As a field trial modernization scientist at Corteva Agriscience, Dr. Kevin Falk is dedicated to improving the way field scientists work. The lead on Corteva Agriscience’s spray drone trials taking place at EMILI’s Innovation Farms, Falk holds an M.Sc from the University of Manitoba, a Ph.D in Plant Breeding, Genetics, and Agronomy from Iowa State University, and an Advanced RPAS Pilot Certificate from Transport Canada. Here, Falk shares his path to becoming a field scientist, the importance of relationships in building his career, and some keen observations about the digital agriculture industry.

Describe your job or product in one sentence.

I build digital tools and workflows that help agricultural scientists work faster, smarter, and with better data, including AI models, drone systems, and automation platforms.

Where did you grow up? Was it an agriculture or urban environment?

I grew up in Carman, Manitoba, a town of about 3,000 people that punches way above its weight as an agricultural research hub. The University of Manitoba research station, plus legacy research farms from nearly every seed and chemical company were all right there. I didn’t grow up on a farm, but the farm was my happy place – I spent a lot of time with my grandpas and cousins on theirs.

What was your dream job when you were a kid?

Honestly, I loved science as a kid, but I didn’t know scientists existed in my hometown until I started working research jobs in high school. Before that, like many Canadian kids, I wanted to be a hockey player. Once I discovered that people got paid to do plant science and genetics in the same fields I grew up running around in, that dream changed fast.

What was your first job in the agriculture or agri-food sector?

A summer job in the seed industry in high school. Carman had so many research farms that it was easy to find work. Those jobs put me around university interns who explained the genetics and plant breeding science behind what we were doing. I was hooked from day one.

What brought you to your current role?

My path to Corteva was less about job postings and more about relationships. Through the Plant Science Symposium Series – first as a student at University of Manitoba, then organizing the Iowa State series – I met many scientists from Corteva, some of whom became my mentors. When an opportunity opened at Corteva in Manitoba, I was ready. My current modernization-focused role evolved from there as I kept pushing into technology, drone imaging, AI, and automation.

How does digital agriculture or agtech play a role in your current job?

It’s basically the entire job. I develop AI-powered computer vision models for counting plants and scoring diseases, build drone-based imaging and spray application programs, and create software tools that connect field data with research systems. I’m currently working on using large language models and drone analytics to accelerate how field scientists collect and interpret trial data. The goal isn’t just speed, it’s data quantity and quality that humans alone can’t achieve. We used to collect a data point per plot; now we’re collecting a data set per plot. Building the tools to capture that data is only half the job – the other half is building the tools to understand it, analyze it, and turn it into decisions.

What advice would you give someone considering a career in digital agriculture?

Don’t wait until you feel ready. The tools are evolving faster than any curriculum. Get into the field, get dirty, and then figure out where the bottlenecks are – that’s where digital ag can do the most good. Also, learn to communicate. The biggest gap in digital agriculture isn’t technical skill, it’s the ability to translate what a tool does into something a grower or scientist actually cares about.

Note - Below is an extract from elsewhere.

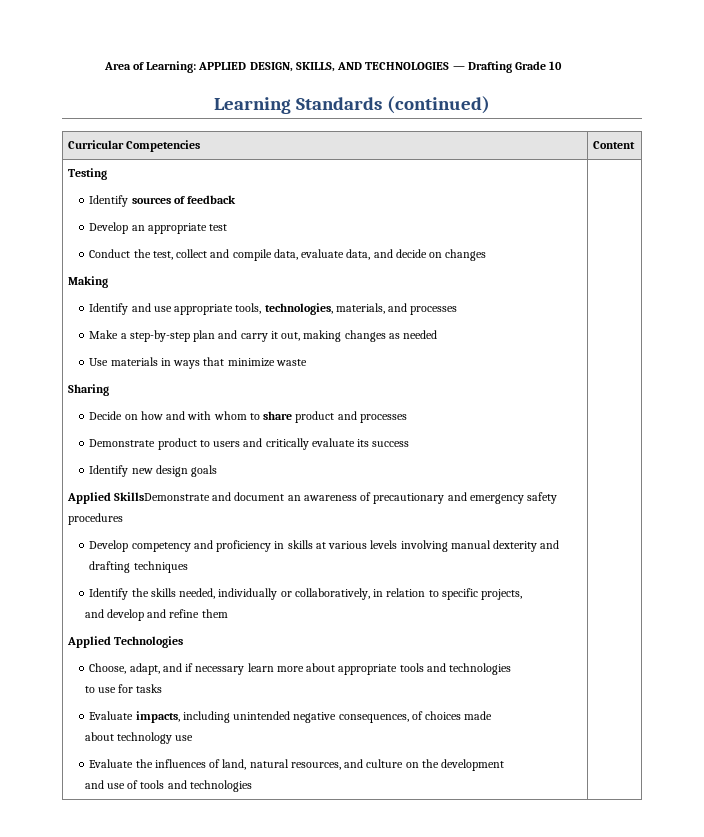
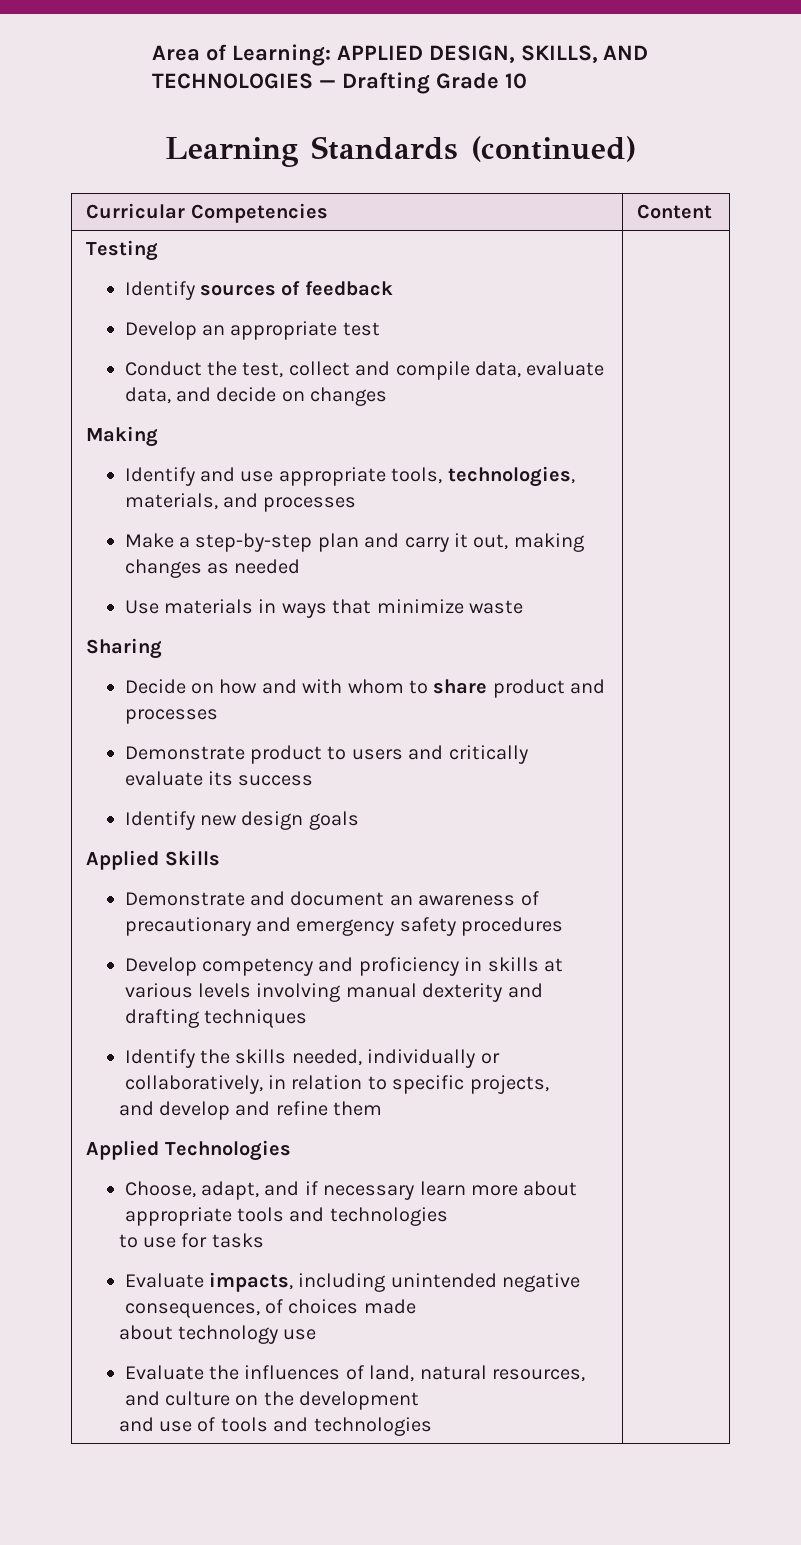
- Applied SkillsDemonstrate and document an awareness of precautionary and emergency safety procedures
+ Applied Skills
+ Demonstrate and document an awareness of precautionary and emergency safety procedures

What first piqued your interest in agriculture and agri-food?

Growing up in Carman, surrounded by research farms and a family connected to farming, agriculture was just the backdrop of my life. What really sparked my curiosity was discovering, through those early high school jobs, that there was serious science happening behind the scenes: genetics, plant breeding, seed technology. The idea that you could combine biology, data, and farming to actually solve problems and feed people? That was it for me.

What’s your favourite part about working in digital agriculture and agri-food?

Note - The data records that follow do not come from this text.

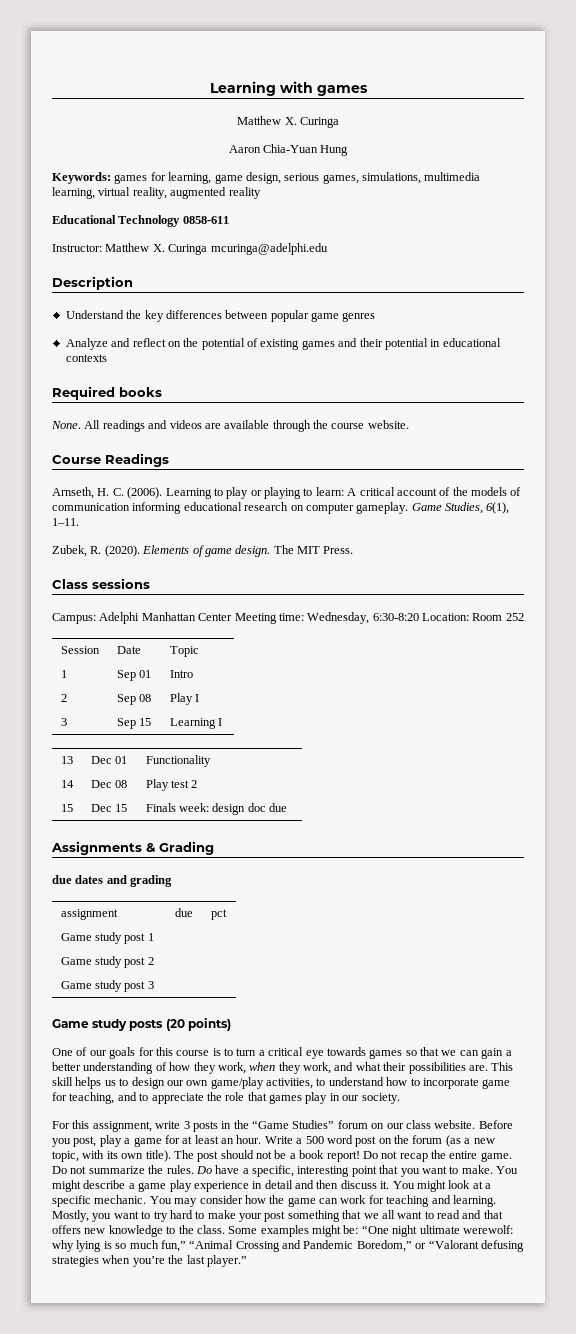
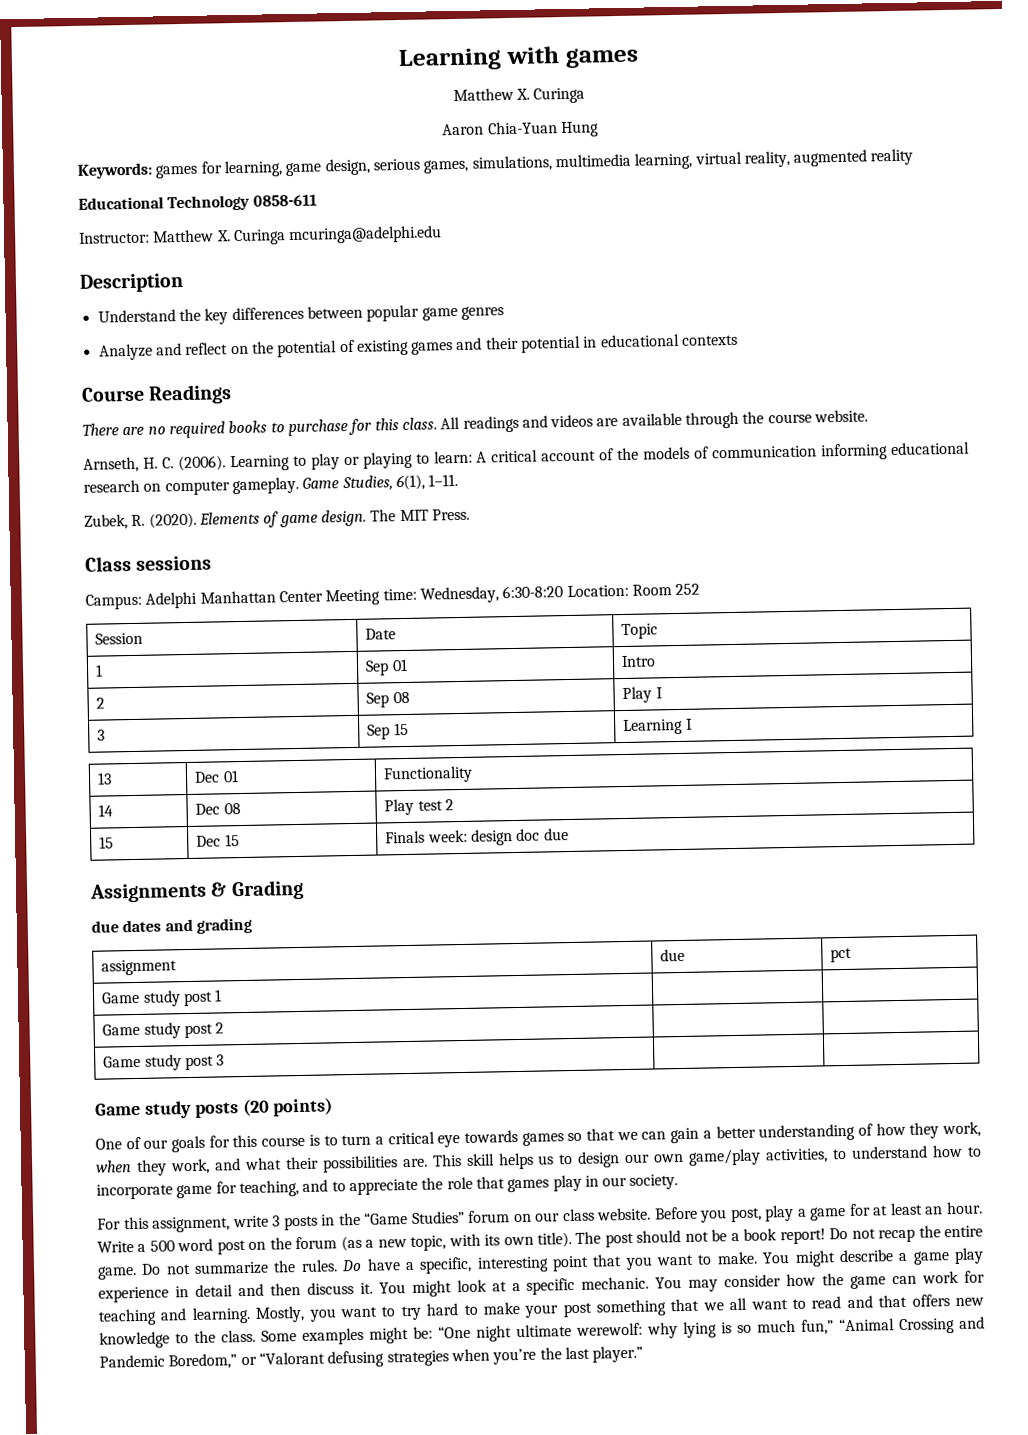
- Required books
- None.
+ Course Readings
+ There are no required books to purchase for this class.
- Course Readings

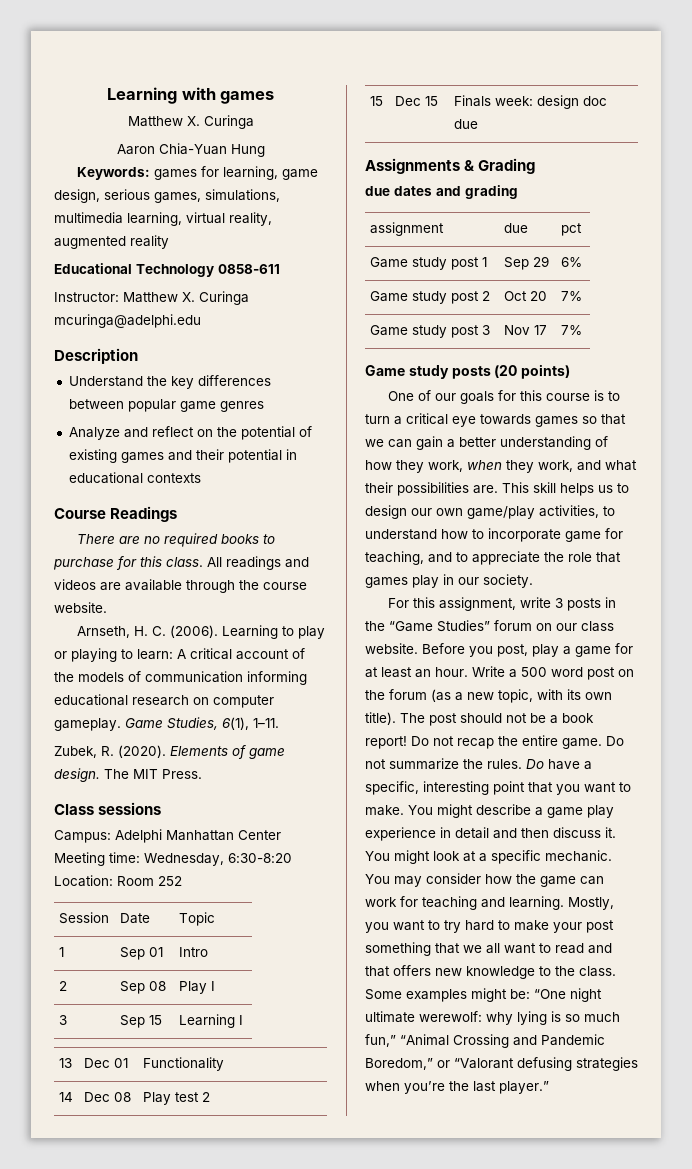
- Game study post 1 | |
+ Game study post 1 | Sep 29 | 6%
- Game study post 2 | |
+ Game study post 2 | Oct 20 | 7%
- Game study post 3 | |
+ Game study post 3 | Nov 17 | 7%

The pace of change. Every year there are new tools, new capabilities, new ways to look at a problem. I also genuinely love the people. Agriculture has this rare mix of scientists, farmers, engineers, and policy folks who all care deeply about what they’re doing. And being able to show a field scientist something you built that saves them two days of work and watching their reaction – that never gets old.

What do you think would help digital agriculture develop and advance more quickly?

Two things: First, trust. Farmers and field scientists need to see tools working reliably in real conditions before they’ll adopt them, and that takes time and transparency. Second, better communication between the people building the tech and the people using it. A lot of great tools fail, not because the technology is wrong, but because the developers never spent enough time understanding what the end user actually needs. More cross-disciplinary collaboration – agronomists and data scientists working side by side from day one – would close that gap fast.

This profile is part of EMILI’s This is Agriculture series, highlighting talented and diverse individuals across the digital agriculture sector. While individuals working in agriculture come from a variety of backgrounds, they share a common interest in growing and strengthening Canadian agriculture to ensure an environmentally and economically sustainable future for generations to come.